Dataset excerpts
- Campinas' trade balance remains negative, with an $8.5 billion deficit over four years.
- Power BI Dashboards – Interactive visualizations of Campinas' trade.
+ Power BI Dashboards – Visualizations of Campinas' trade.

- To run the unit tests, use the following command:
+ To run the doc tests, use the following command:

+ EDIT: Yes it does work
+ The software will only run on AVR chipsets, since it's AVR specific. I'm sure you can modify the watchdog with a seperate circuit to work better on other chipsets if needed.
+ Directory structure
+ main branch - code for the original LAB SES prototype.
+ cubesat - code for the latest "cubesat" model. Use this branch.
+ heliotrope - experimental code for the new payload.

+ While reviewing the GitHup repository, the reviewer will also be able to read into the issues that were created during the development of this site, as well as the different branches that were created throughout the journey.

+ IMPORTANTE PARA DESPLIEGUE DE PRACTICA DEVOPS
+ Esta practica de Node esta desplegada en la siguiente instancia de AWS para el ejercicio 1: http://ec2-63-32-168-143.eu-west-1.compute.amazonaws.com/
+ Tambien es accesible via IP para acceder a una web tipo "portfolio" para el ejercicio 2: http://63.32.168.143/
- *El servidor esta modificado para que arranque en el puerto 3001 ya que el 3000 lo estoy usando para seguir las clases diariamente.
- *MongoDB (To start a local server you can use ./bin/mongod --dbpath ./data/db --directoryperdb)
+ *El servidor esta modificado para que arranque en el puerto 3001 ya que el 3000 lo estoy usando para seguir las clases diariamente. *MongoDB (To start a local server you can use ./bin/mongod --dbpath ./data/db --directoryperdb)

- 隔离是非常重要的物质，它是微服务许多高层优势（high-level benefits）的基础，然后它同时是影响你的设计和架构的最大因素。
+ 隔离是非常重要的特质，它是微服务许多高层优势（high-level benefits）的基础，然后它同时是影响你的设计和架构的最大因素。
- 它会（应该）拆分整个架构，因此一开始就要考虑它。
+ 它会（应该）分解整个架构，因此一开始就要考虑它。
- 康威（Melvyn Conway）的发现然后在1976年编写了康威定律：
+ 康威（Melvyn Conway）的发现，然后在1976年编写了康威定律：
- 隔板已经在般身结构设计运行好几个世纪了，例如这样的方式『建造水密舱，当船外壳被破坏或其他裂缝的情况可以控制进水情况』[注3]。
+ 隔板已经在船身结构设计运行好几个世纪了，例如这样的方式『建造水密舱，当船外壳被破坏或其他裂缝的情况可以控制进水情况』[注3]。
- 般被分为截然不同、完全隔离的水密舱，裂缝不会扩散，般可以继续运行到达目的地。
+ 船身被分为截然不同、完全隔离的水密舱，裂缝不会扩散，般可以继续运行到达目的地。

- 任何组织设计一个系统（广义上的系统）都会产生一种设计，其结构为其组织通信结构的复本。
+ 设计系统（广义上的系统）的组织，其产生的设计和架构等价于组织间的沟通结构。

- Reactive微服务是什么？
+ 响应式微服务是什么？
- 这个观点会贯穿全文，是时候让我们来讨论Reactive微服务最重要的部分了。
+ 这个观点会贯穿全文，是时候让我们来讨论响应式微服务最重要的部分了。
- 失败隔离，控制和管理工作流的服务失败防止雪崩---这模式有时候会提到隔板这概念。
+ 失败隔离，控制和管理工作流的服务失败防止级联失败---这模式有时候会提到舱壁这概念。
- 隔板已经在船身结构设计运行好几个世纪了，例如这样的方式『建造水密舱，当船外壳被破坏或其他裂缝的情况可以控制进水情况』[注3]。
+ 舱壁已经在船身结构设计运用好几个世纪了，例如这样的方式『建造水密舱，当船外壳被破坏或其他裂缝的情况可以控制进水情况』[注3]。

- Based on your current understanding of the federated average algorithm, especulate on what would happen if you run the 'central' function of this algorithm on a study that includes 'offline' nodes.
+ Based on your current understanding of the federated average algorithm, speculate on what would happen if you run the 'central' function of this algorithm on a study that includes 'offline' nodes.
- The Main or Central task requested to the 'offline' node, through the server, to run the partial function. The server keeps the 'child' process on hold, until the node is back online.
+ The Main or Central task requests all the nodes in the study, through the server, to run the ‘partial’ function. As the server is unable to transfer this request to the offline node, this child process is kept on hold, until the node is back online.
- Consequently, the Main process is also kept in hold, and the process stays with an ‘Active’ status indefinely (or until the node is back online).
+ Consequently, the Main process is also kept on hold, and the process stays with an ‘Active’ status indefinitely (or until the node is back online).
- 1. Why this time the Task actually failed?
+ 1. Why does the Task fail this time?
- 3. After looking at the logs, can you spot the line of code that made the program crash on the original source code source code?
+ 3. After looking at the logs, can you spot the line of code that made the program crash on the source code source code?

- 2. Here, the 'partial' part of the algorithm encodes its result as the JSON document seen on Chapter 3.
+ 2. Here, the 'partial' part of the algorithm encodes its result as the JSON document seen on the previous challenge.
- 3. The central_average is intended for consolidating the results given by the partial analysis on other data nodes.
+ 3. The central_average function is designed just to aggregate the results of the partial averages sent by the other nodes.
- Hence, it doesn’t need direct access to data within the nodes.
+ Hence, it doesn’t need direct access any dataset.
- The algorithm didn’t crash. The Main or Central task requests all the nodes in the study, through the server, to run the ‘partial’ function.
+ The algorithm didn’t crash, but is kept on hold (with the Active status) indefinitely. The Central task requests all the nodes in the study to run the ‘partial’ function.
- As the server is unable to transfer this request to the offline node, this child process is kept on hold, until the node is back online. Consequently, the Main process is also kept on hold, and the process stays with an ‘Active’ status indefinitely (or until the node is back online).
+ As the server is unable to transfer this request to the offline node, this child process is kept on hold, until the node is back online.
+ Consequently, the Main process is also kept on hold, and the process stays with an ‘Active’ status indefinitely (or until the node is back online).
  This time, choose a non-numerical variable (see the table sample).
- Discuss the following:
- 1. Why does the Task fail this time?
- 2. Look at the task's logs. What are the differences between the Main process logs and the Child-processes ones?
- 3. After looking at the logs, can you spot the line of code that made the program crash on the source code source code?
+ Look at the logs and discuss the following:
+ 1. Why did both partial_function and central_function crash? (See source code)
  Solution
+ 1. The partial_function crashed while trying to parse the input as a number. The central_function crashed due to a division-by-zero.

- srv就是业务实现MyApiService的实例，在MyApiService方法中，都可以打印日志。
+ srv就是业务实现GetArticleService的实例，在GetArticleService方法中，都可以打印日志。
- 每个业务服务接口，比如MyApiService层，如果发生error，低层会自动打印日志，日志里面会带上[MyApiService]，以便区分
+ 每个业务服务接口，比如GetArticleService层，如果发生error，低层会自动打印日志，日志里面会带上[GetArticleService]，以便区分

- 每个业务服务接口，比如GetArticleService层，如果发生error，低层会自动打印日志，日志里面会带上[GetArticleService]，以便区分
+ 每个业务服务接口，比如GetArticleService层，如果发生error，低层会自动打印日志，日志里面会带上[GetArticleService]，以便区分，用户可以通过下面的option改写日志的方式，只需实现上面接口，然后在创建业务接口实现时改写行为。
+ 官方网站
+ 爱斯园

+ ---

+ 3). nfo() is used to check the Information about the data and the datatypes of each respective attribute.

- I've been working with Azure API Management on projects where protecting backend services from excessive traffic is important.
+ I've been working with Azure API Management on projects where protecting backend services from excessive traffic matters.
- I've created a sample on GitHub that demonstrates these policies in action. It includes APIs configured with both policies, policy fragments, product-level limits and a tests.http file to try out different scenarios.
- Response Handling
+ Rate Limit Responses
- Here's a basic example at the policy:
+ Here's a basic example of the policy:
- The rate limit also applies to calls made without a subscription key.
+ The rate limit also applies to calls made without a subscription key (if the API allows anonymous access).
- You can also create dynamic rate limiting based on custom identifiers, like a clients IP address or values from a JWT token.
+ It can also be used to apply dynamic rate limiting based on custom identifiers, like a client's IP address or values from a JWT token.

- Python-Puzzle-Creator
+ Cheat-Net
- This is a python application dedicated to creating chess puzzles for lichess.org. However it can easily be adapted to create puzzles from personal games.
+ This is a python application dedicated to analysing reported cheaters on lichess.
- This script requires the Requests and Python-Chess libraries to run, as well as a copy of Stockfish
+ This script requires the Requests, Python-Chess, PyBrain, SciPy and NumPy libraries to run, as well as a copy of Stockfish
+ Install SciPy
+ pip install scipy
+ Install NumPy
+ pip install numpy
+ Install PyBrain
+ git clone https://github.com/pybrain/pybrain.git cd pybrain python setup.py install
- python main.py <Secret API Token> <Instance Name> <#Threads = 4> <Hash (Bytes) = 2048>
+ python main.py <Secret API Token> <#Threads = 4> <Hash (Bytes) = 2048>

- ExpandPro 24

What the task asks
Above are the records; print exactly the lines from the line with "original source code source code?" to the line with "the previous challenge.", including both, and nothing else.

Written response
- 3. After looking at the logs, can you spot the line of code that made the program crash on the original source code source code?
+ 3. After looking at the logs, can you spot the line of code that made the program crash on the source code source code?

- 2. Here, the 'partial' part of the algorithm encodes its result as the JSON document seen on Chapter 3.
+ 2. Here, the 'partial' part of the algorithm encodes its result as the JSON document seen on the previous challenge.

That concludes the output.